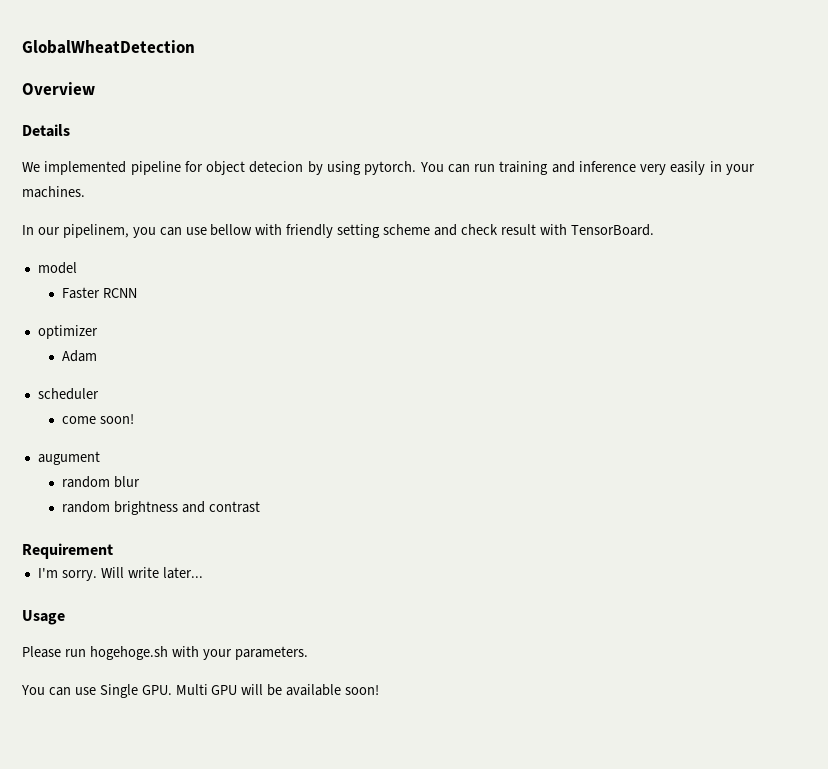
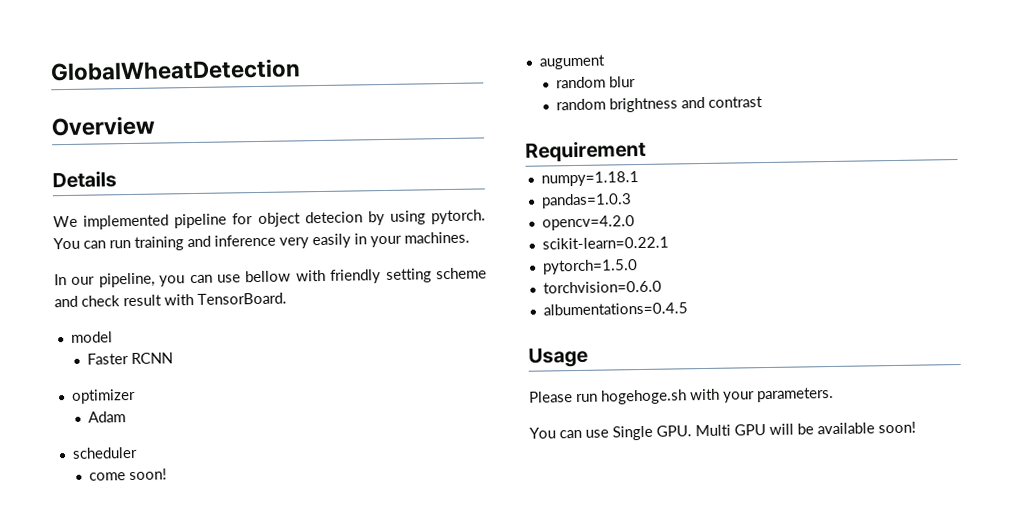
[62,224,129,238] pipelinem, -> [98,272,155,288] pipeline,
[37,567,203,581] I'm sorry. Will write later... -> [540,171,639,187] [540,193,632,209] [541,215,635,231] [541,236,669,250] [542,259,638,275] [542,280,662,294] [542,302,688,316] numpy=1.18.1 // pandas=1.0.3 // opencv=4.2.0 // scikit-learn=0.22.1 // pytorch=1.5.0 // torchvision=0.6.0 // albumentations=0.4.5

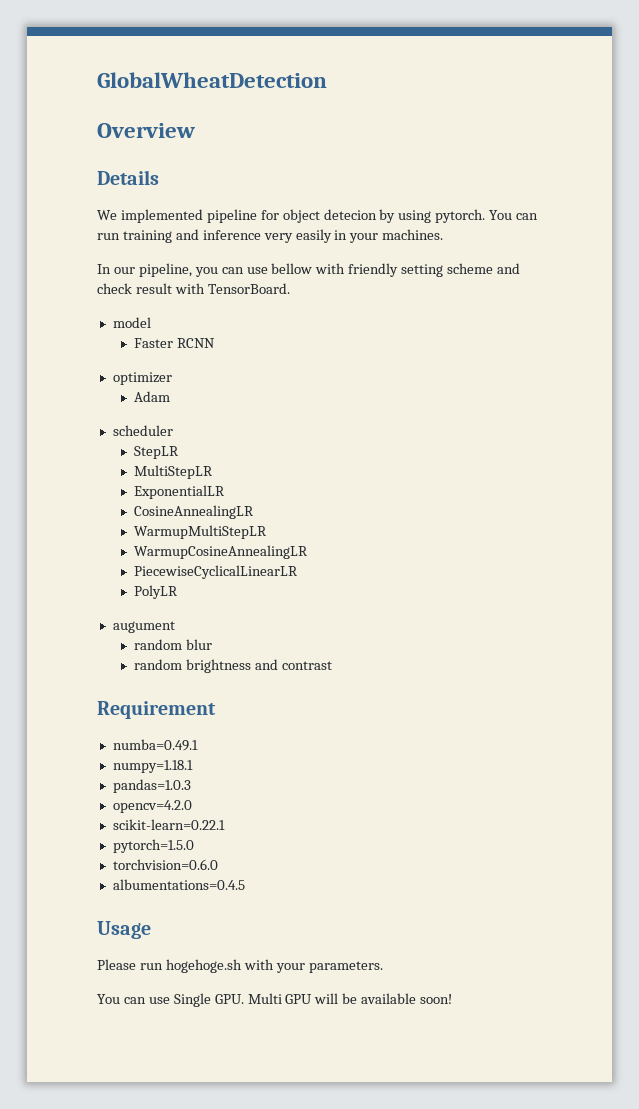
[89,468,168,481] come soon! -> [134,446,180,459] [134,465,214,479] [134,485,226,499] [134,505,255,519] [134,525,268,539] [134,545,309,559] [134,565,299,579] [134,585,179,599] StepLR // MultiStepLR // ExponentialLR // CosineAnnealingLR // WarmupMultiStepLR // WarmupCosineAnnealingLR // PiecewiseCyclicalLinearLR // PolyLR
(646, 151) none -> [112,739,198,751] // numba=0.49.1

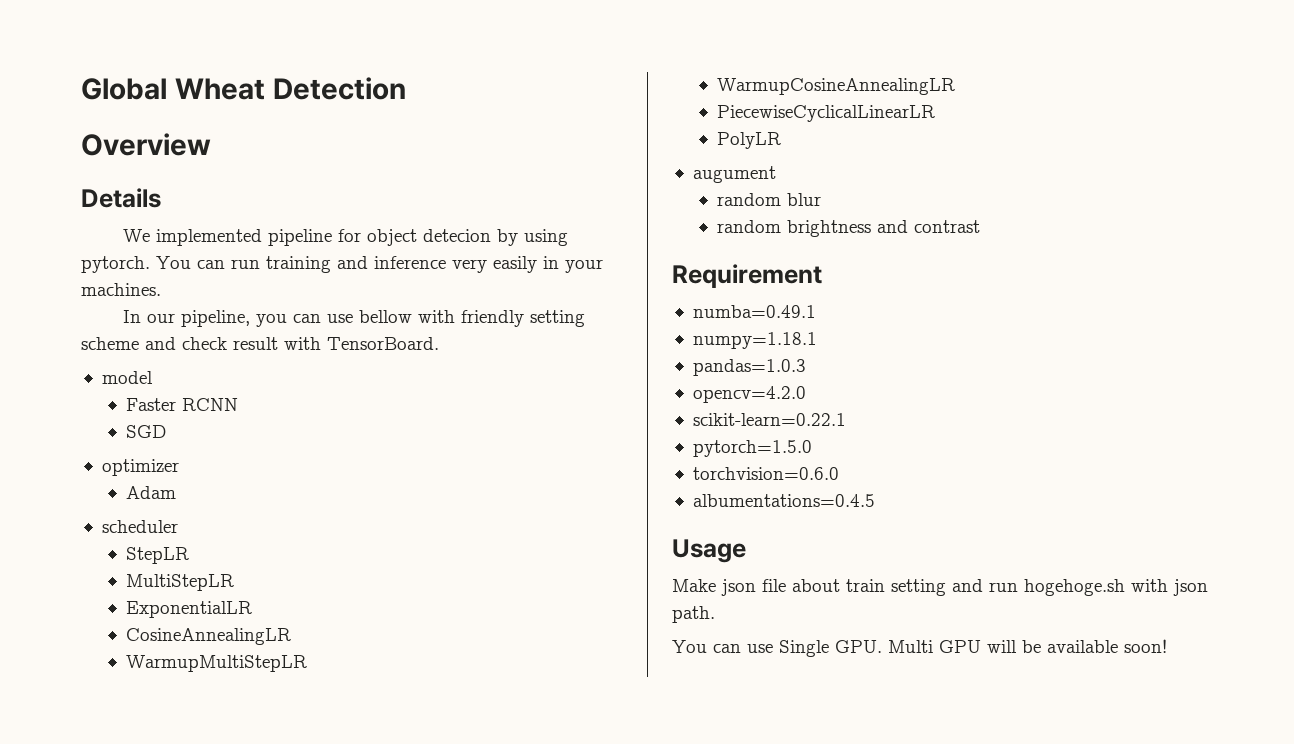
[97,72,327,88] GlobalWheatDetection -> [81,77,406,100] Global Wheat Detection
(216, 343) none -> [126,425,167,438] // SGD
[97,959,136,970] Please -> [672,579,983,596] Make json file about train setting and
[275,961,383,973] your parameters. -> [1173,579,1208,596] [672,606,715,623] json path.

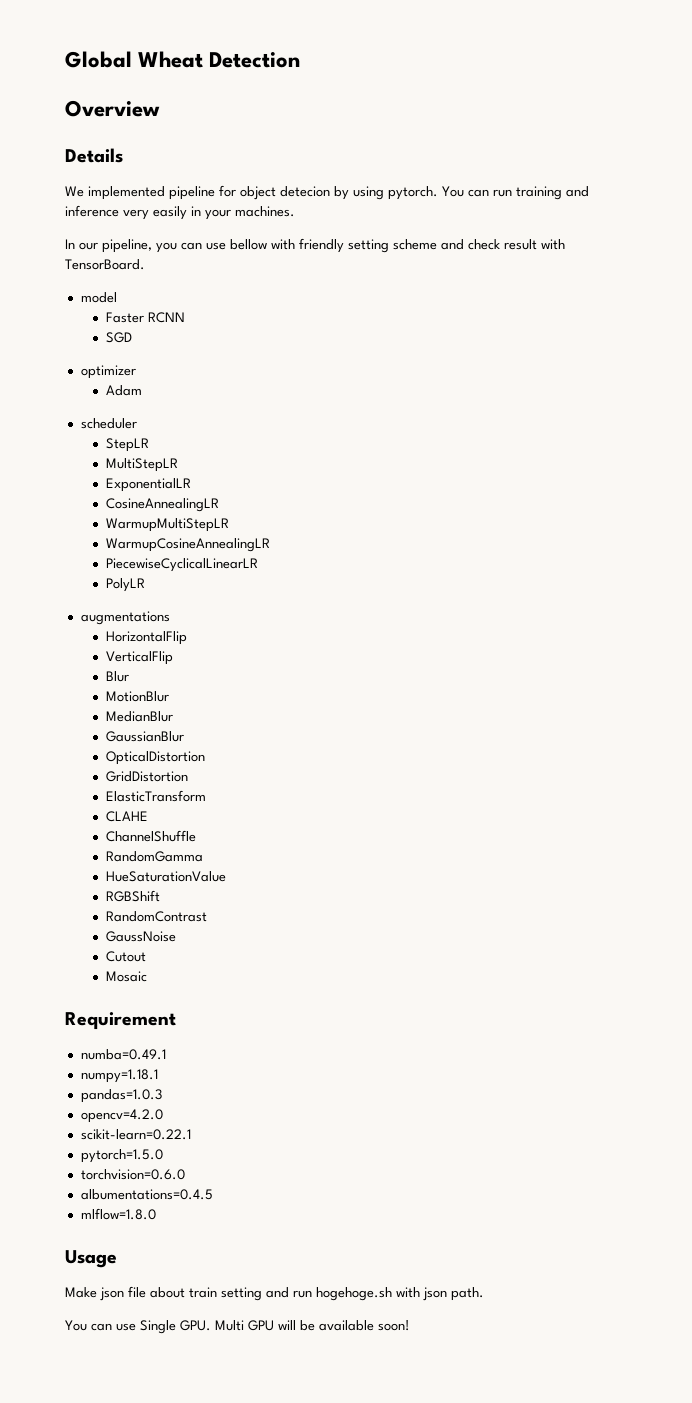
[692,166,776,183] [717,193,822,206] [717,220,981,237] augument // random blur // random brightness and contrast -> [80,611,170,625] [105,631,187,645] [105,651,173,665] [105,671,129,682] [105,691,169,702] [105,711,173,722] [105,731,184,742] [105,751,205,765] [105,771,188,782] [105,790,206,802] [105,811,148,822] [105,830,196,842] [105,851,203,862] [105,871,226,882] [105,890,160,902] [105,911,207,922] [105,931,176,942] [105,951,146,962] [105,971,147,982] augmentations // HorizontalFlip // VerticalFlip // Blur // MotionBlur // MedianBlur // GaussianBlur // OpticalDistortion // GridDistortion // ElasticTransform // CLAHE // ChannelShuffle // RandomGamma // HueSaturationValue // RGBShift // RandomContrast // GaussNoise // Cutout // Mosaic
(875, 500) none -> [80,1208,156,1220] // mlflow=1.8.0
________________
Leave the pictures out. Transcribe exactly the lines from the one with "[97,959,136,970] Please ->" through the end of the records.

• _Output of the task_:
[97,959,136,970] Please -> [672,579,983,596] Make json file about train setting and
[275,961,383,973] your parameters. -> [1173,579,1208,596] [672,606,715,623] json path.

[692,166,776,183] [717,193,822,206] [717,220,981,237] augument // random blur // random brightness and contrast -> [80,611,170,625] [105,631,187,645] [105,651,173,665] [105,671,129,682] [105,691,169,702] [105,711,173,722] [105,731,184,742] [105,751,205,765] [105,771,188,782] [105,790,206,802] [105,811,148,822] [105,830,196,842] [105,851,203,862] [105,871,226,882] [105,890,160,902] [105,911,207,922] [105,931,176,942] [105,951,146,962] [105,971,147,982] augmentations // HorizontalFlip // VerticalFlip // Blur // MotionBlur // MedianBlur // GaussianBlur // OpticalDistortion // GridDistortion // ElasticTransform // CLAHE // ChannelShuffle // RandomGamma // HueSaturationValue // RGBShift // RandomContrast // GaussNoise // Cutout // Mosaic
(875, 500) none -> [80,1208,156,1220] // mlflow=1.8.0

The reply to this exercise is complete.